*Entries supplied*

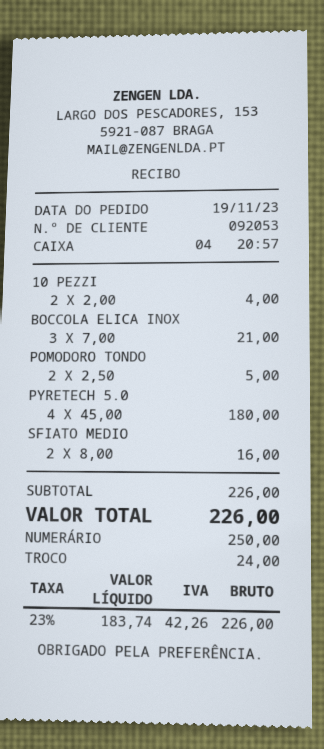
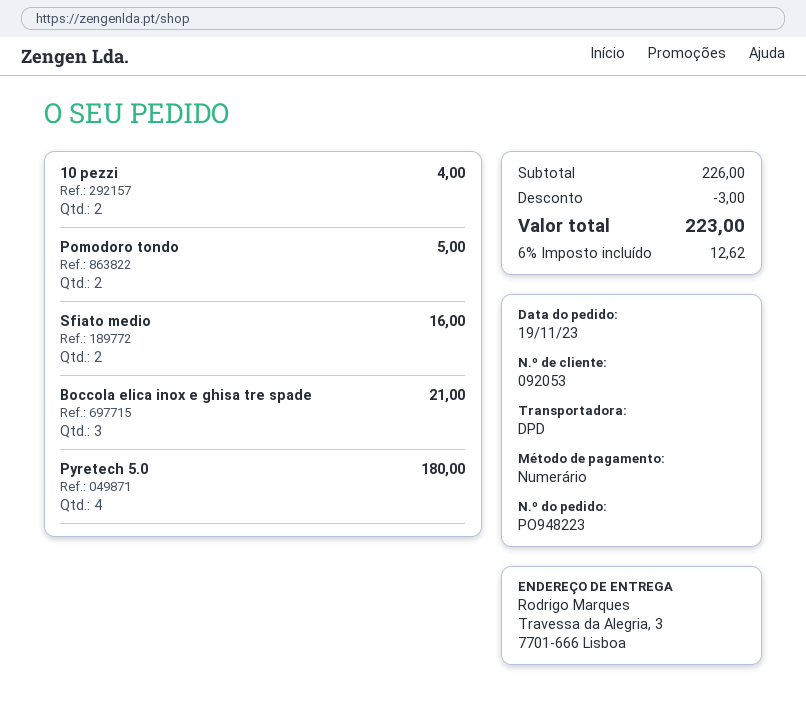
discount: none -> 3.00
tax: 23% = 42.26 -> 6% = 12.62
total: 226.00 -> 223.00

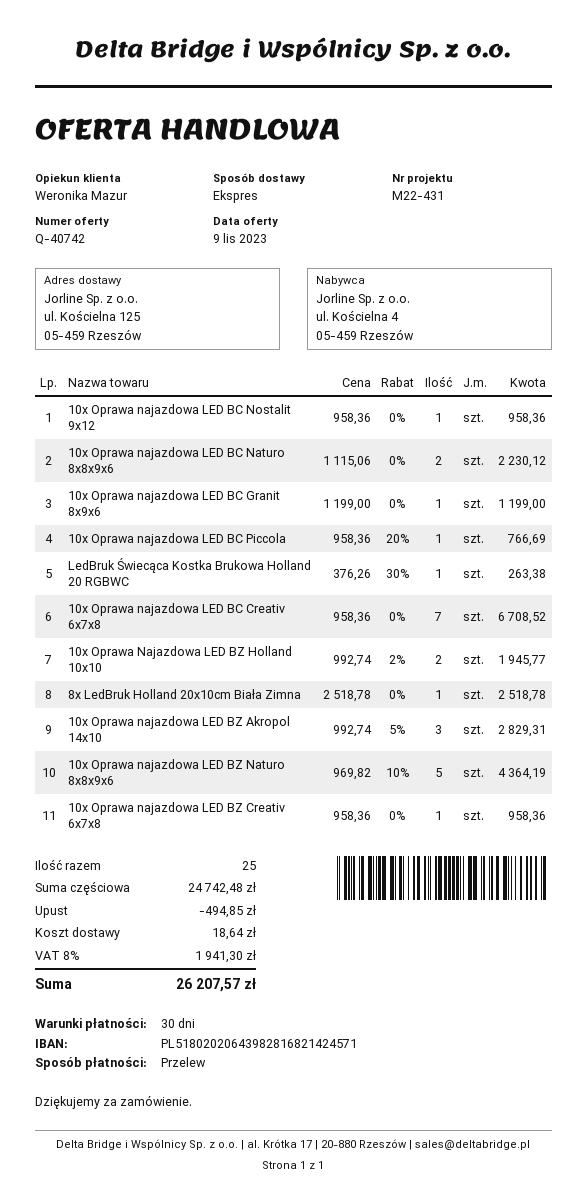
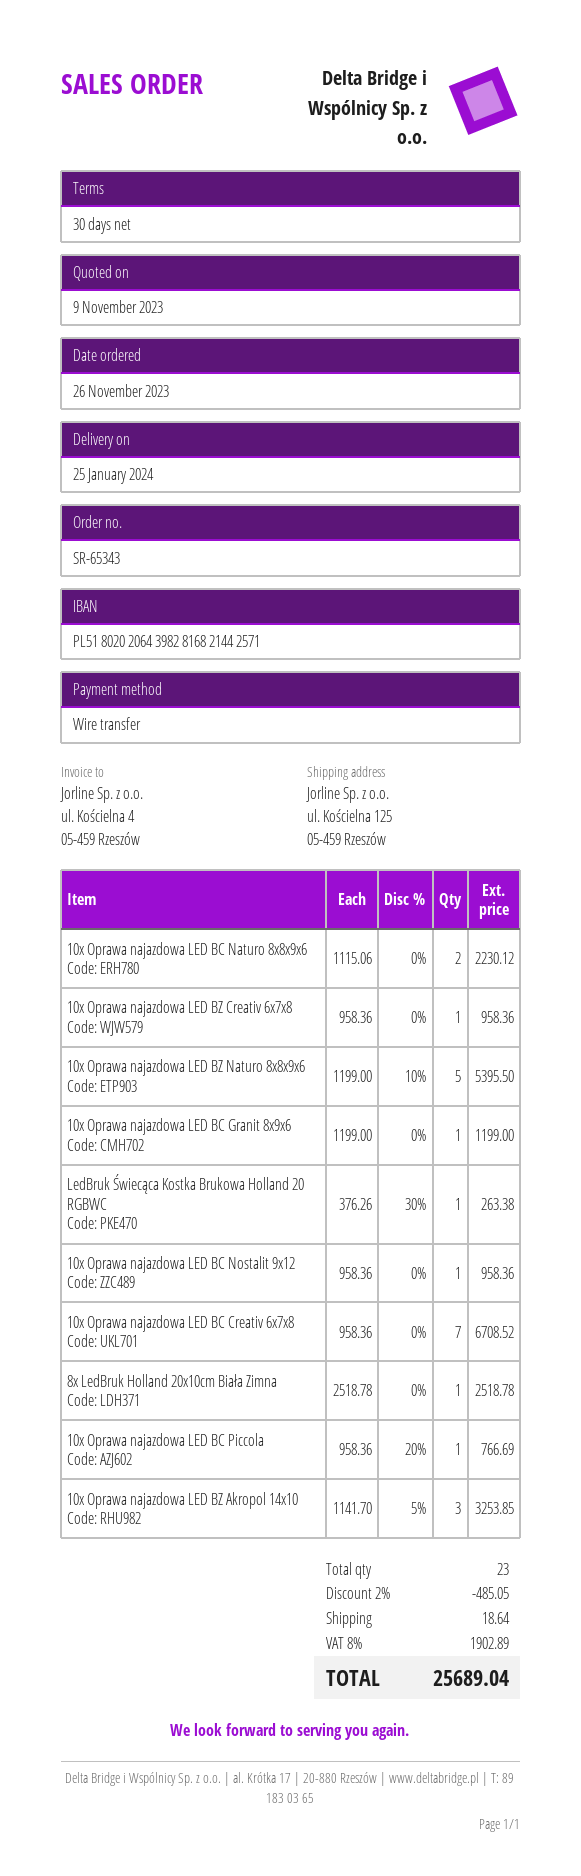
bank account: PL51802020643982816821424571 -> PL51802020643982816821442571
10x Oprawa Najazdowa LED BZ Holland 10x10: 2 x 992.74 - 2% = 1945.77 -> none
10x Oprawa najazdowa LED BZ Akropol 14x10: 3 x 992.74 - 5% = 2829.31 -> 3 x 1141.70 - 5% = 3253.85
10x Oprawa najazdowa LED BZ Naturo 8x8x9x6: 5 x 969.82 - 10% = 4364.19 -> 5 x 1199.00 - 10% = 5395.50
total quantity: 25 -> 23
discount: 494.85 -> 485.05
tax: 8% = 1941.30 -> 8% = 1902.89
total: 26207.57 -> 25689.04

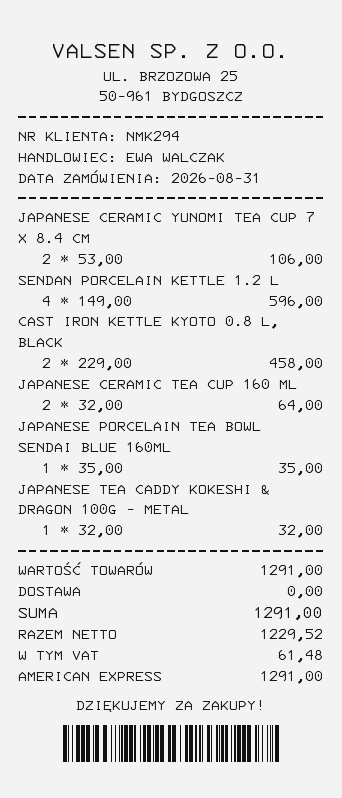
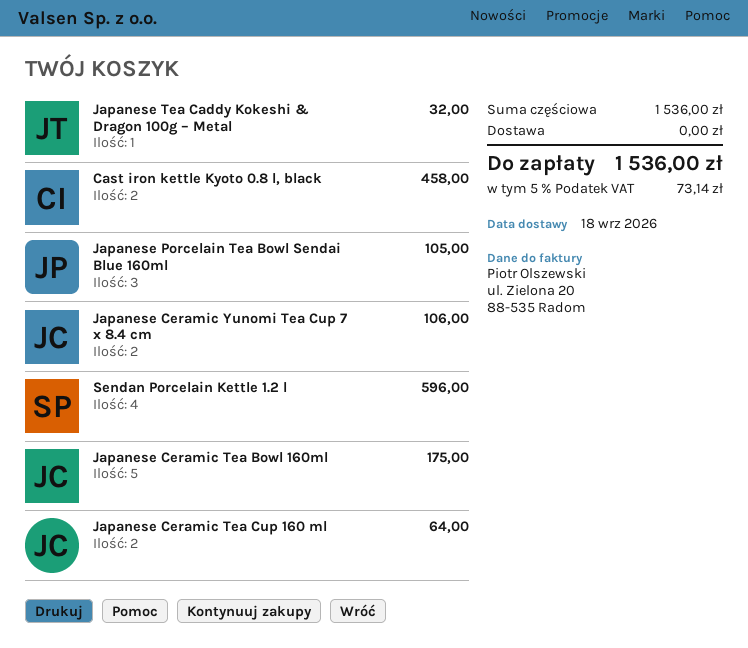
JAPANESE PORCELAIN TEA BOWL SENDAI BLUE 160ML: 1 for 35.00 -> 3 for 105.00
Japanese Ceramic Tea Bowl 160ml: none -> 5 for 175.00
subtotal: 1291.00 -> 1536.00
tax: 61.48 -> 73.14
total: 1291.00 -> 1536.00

*Work to be completed*
One number should be returned: how many lines in the records contain the word "discount".

*Answer section*
2